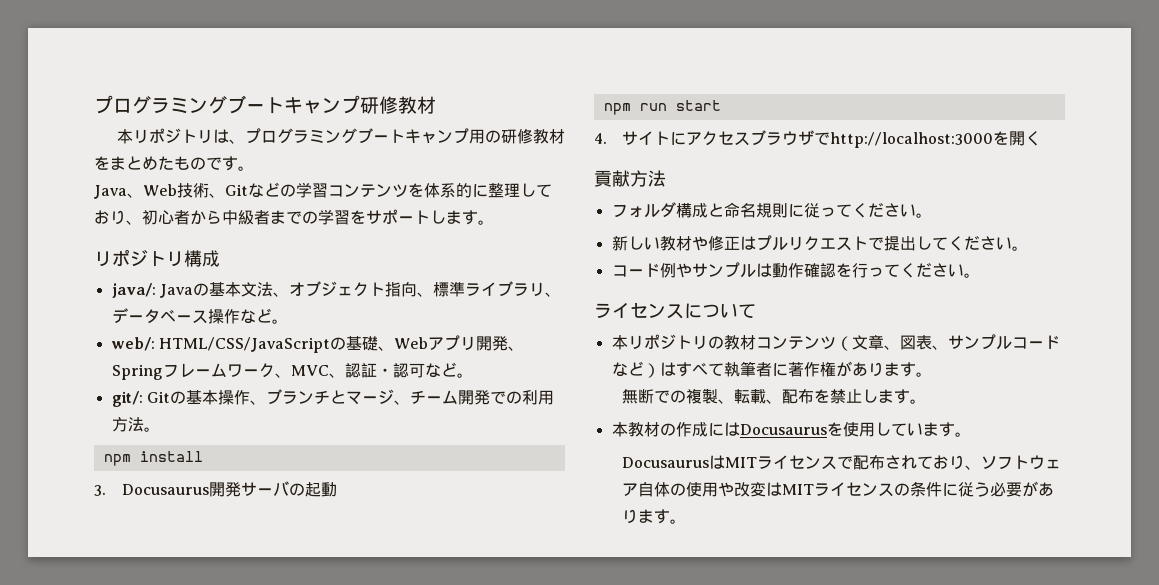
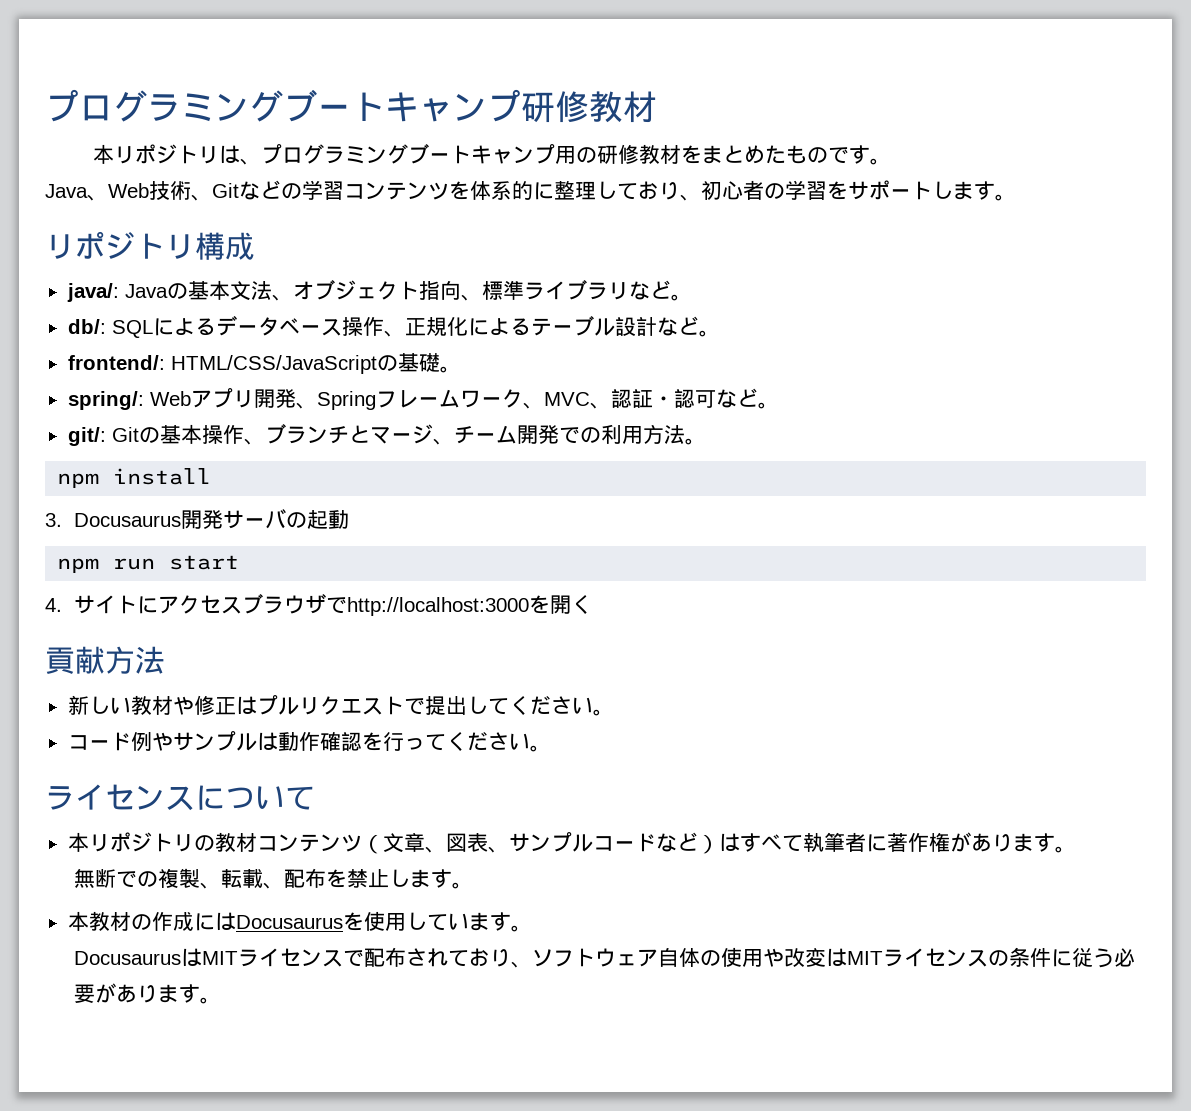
- Java、Web技術、Gitなどの学習コンテンツを体系的に整理しており、初心者から中級者までの学習をサポートします。
+ Java、Web技術、Gitなどの学習コンテンツを体系的に整理しており、初心者の学習をサポートします。
- java/: Javaの基本文法、オブジェクト指向、標準ライブラリ、データベース操作など。
- web/: HTML/CSS/JavaScriptの基礎、Webアプリ開発、Springフレームワーク、MVC、認証・認可など。
+ java/: Javaの基本文法、オブジェクト指向、標準ライブラリなど。
+ db/: SQLによるデータベース操作、正規化によるテーブル設計など。
+ frontend/: HTML/CSS/JavaScriptの基礎。
+ spring/: Webアプリ開発、Springフレームワーク、MVC、認証・認可など。
- フォルダ構成と命名規則に従ってください。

********************

EXERCISE: Exact reproduction of the entries above is required, with pictures excluded.

EXERCISE ANSWER:
- Java、Web技術、Gitなどの学習コンテンツを体系的に整理しており、初心者から中級者までの学習をサポートします。
+ Java、Web技術、Gitなどの学習コンテンツを体系的に整理しており、初心者の学習をサポートします。
- java/: Javaの基本文法、オブジェクト指向、標準ライブラリ、データベース操作など。
- web/: HTML/CSS/JavaScriptの基礎、Webアプリ開発、Springフレームワーク、MVC、認証・認可など。
+ java/: Javaの基本文法、オブジェクト指向、標準ライブラリなど。
+ db/: SQLによるデータベース操作、正規化によるテーブル設計など。
+ frontend/: HTML/CSS/JavaScriptの基礎。
+ spring/: Webアプリ開発、Springフレームワーク、MVC、認証・認可など。
- フォルダ構成と命名規則に従ってください。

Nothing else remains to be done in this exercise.